Выйдя из войны во второй половине двадцатого века, Австрия и Венгрия были разделены железным занавесом (хотя, в отличие от Восточной и Западной Германии, граница со временем становилась все более проницаемой) и основным различием между государствами была разница в их политической экономии: коммунизм против капитализма. Венгрия, как и ее восточные соседи, внедрила социалистический гендерный режим, при котором женщины получили юридическое равенство и стали массово трудиться. По словам Фодора, «гендер или, точнее, «мужественность», служил более полезным ресурсом для доступа к власти в капиталистической Австрии, чем в государственно-социалистической Венгрии: женщины испытывали более высокую степень исключения из доминирующего класса в Австрии, чем в Венгрии». Другими словами, женственность была меньшей обязанностью в общественной жизни в Венгрии, чем в Австрии. Венгерское социалистическое государство вкладывало средства в эмансипацию женщин, предоставляя обучение и трудоустройство, общественный уход за детьми, кафетерии на рабочих местах, декретный отпуск и доступ к абортам.

Однако в соседней Австрии женщины оставались дома в течение первых трех послевоенных десятилетий. Появление массового феминистского движения произошло аналогично Соединенным Штатам. 1970-е годы принесли в Австрию феминизм второй волны или, как его там называли, «Новое феминистское движение». В 1975 году был принят новый семейный закон: женщины больше не нуждались в разрешении своего мужа на работу вне дома. Потребовалось целое поколение после нормализации участия женщин в рабочей силе - фактически востребованного - в Венгрии, независимо от того, как мужья относились к этому. В австрийском законе о семье 1975 года также указывалось, что оба родителя должны иметь равные права на владение своими детьми. До 1975 года отцы были единолично ответственны за решения, касающиеся детей, и женщины по закону были обязаны следовать за своим мужем, если он переехал, фактически сделав жену еще одним из детей ее мужа. Даже на самом символическом уровне венгерское государство дало эмансипацию женщинам задолго до Австрии: венгерский семейный закон 1952 года предоставил женщинам право сохранять свое имя (по рождению) после вступления в брак. Австрийские женщины не могли делать то же самое до 1995 года.

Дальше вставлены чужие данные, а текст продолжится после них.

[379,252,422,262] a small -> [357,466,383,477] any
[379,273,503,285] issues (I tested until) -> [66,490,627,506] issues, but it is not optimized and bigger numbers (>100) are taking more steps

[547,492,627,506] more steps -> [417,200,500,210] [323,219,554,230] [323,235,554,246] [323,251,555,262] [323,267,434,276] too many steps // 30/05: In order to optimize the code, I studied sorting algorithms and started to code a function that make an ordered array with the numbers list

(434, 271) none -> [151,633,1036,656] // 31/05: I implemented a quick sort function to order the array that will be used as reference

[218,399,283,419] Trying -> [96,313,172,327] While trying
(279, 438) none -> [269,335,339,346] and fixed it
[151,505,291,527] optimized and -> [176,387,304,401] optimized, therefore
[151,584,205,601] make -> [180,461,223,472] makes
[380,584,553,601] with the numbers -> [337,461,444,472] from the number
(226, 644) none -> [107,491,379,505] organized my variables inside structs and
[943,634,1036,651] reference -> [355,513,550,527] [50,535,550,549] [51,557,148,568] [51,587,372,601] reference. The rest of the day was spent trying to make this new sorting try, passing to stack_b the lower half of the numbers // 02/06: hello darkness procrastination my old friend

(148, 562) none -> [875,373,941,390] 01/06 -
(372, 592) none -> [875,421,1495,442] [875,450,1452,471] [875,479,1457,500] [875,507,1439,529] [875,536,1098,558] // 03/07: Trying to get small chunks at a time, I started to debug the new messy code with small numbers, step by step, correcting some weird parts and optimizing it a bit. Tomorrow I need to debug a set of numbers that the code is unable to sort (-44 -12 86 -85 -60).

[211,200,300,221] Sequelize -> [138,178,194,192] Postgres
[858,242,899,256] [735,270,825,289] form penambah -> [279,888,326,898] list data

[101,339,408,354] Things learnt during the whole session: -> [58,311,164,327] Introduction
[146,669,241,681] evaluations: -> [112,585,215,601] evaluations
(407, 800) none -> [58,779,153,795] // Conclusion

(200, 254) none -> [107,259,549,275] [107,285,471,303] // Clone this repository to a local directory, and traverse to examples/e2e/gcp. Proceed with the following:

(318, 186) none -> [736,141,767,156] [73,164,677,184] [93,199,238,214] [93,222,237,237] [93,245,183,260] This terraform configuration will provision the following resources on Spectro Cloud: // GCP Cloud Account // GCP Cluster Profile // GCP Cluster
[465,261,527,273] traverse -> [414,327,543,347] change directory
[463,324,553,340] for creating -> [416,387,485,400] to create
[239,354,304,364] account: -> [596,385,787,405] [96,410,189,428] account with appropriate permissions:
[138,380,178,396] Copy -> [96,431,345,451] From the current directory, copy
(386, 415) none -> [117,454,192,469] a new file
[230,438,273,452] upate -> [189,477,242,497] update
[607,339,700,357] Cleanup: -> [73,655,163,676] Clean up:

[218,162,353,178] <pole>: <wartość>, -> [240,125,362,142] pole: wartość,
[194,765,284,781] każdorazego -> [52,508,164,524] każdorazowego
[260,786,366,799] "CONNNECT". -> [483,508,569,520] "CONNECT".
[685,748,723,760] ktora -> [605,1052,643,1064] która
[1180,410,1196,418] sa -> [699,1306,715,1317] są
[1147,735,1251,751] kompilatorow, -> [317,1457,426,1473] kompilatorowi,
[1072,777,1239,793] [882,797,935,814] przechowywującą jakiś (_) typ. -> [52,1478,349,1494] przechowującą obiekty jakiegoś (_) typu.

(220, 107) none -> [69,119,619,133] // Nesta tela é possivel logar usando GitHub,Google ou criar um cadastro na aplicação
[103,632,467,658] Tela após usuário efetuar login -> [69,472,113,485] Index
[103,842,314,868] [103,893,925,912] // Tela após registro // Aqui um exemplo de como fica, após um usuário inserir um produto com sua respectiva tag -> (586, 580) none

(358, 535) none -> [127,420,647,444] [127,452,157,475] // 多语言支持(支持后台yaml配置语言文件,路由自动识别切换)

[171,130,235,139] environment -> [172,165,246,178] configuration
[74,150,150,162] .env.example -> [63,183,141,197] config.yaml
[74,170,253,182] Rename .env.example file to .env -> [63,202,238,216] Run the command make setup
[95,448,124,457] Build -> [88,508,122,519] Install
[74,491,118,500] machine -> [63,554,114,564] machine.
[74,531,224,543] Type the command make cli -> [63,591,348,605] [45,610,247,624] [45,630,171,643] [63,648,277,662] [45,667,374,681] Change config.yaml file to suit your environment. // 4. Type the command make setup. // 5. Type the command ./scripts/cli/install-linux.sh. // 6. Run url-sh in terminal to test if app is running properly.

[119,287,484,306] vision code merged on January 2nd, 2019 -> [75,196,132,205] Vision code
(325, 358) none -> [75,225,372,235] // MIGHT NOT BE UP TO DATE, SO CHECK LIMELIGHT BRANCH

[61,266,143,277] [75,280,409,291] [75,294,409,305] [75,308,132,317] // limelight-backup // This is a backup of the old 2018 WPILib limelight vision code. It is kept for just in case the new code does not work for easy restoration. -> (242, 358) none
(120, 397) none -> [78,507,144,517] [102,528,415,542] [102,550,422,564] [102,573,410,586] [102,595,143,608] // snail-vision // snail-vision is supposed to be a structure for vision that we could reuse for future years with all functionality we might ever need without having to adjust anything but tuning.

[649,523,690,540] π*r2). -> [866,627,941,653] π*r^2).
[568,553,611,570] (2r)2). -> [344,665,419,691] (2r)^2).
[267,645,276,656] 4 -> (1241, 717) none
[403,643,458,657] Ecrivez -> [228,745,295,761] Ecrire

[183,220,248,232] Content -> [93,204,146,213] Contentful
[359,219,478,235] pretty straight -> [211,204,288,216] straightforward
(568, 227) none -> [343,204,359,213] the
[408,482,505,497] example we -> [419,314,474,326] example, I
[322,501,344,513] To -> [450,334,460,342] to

Через три года после принятия семейного закона 1975 года правящая австрийская социал-демократическая партия создала две новые должности для государственных секретарей, занимающихся проблемами женщин, одну для «работающих женщин» и одну для «общих проблем женщин». Также в 1979 году увидел в Австрии свет Закон о равном обращении, который запрещает дискриминацию по признаку пола на рынке труда. Поскольку в государственно-социалистической Венгрии существовала командная экономика, а не экономика свободного рынка, дискриминация на рынке труда не была центральной проблемой. Венгерское социалистическое государство больше заботилось о том, чтобы биологические и социальные отличия женщин от мужчин (беременность и воспитание детей) могли быть учтены на рабочем месте, а не действовать так, как если бы их не было. Государственно-социалистические лидеры признали, что женщины играют иные роли, чем мужчины. Это может вызвать недовольство либерального феминистского наблюдателя; однако, как утверждает Фодор, партийные лидеры использовали принцип различия, чтобы включать женщин, а не исключать их. Не признавая, что женщины сталкиваются с рядом проблем формального трудоустройства, с которыми не сталкиваются мужчины, как они вообще могут быть полностью включены?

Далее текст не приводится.